Each entry should be transcribed exactly as written, and any picture left out.

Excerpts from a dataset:
◇ ◇ ◇ ◇ ◇

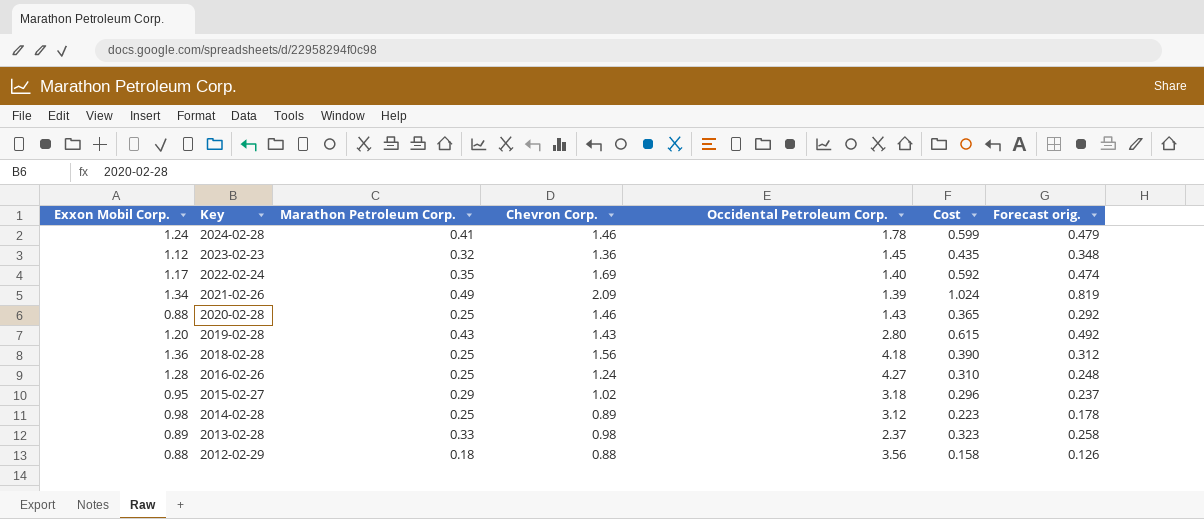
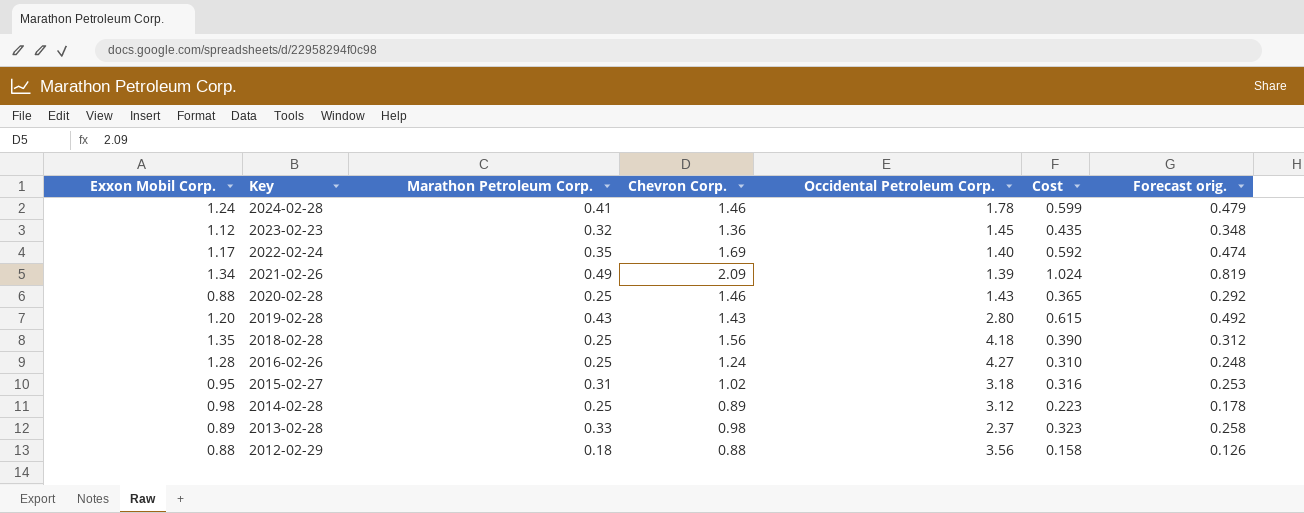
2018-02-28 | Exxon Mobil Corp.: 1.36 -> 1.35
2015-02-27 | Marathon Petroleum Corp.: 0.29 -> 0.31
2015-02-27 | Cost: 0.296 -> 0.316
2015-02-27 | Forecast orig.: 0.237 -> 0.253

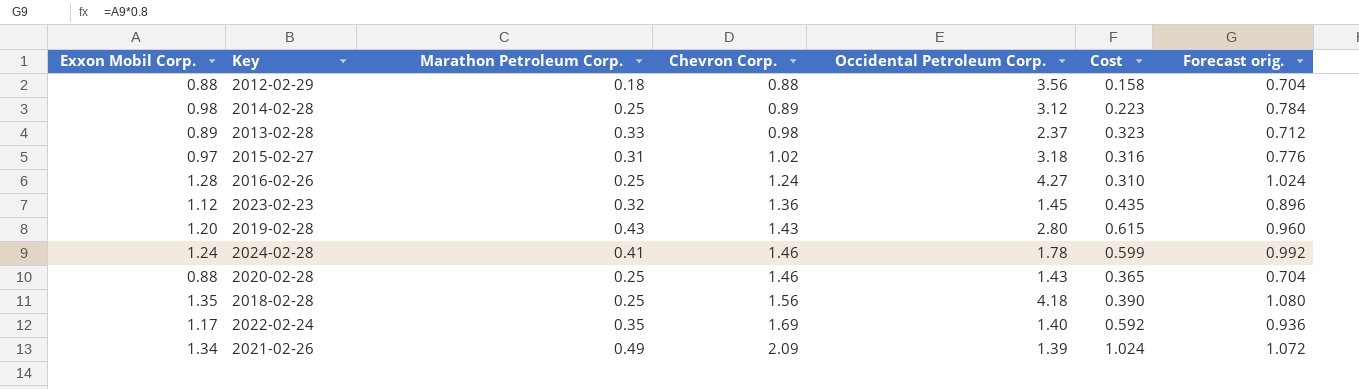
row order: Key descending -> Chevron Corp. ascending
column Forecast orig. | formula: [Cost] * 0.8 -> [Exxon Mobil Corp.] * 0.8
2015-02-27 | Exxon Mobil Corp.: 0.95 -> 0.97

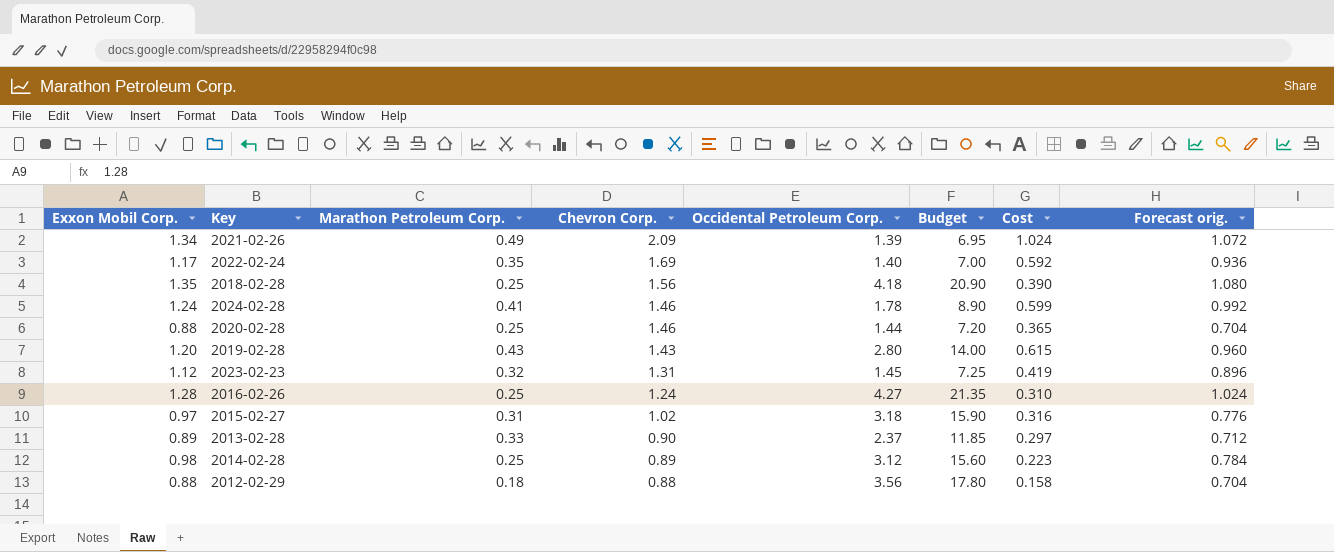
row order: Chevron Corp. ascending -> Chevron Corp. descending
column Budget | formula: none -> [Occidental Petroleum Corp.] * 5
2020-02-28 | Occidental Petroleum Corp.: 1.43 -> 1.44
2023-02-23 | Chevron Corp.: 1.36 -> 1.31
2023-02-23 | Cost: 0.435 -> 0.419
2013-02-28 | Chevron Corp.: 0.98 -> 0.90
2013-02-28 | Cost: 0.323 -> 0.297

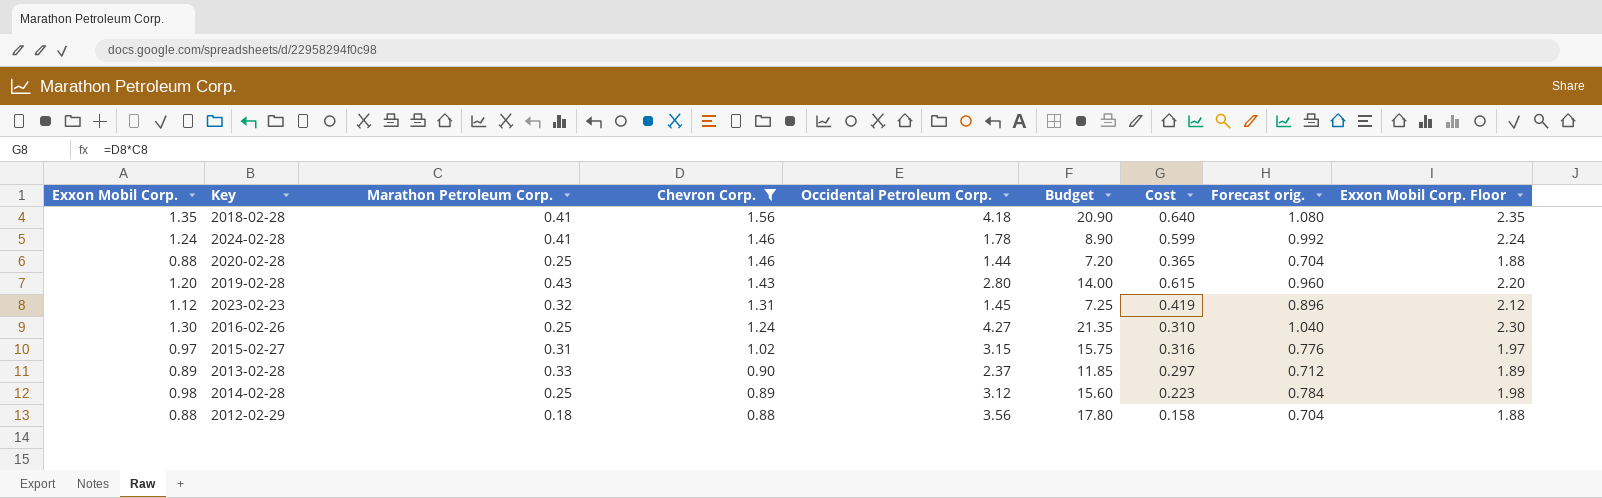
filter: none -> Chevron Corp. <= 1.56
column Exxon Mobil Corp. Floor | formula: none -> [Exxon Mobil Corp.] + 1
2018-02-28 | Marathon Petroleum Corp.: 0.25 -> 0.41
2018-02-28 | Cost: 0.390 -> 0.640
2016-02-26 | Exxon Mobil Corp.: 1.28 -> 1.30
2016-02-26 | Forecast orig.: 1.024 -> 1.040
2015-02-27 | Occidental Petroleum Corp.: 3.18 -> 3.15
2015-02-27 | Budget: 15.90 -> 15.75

◇ ◇ ◇ ◇ ◇

_Completed exercise_:
2018-02-28 | Exxon Mobil Corp.: 1.36 -> 1.35
2015-02-27 | Marathon Petroleum Corp.: 0.29 -> 0.31
2015-02-27 | Cost: 0.296 -> 0.316
2015-02-27 | Forecast orig.: 0.237 -> 0.253

row order: Key descending -> Chevron Corp. ascending
column Forecast orig. | formula: [Cost] * 0.8 -> [Exxon Mobil Corp.] * 0.8
2015-02-27 | Exxon Mobil Corp.: 0.95 -> 0.97

row order: Chevron Corp. ascending -> Chevron Corp. descending
column Budget | formula: none -> [Occidental Petroleum Corp.] * 5
2020-02-28 | Occidental Petroleum Corp.: 1.43 -> 1.44
2023-02-23 | Chevron Corp.: 1.36 -> 1.31
2023-02-23 | Cost: 0.435 -> 0.419
2013-02-28 | Chevron Corp.: 0.98 -> 0.90
2013-02-28 | Cost: 0.323 -> 0.297

filter: none -> Chevron Corp. <= 1.56
column Exxon Mobil Corp. Floor | formula: none -> [Exxon Mobil Corp.] + 1
2018-02-28 | Marathon Petroleum Corp.: 0.25 -> 0.41
2018-02-28 | Cost: 0.390 -> 0.640
2016-02-26 | Exxon Mobil Corp.: 1.28 -> 1.30
2016-02-26 | Forecast orig.: 1.024 -> 1.040
2015-02-27 | Occidental Petroleum Corp.: 3.18 -> 3.15
2015-02-27 | Budget: 15.90 -> 15.75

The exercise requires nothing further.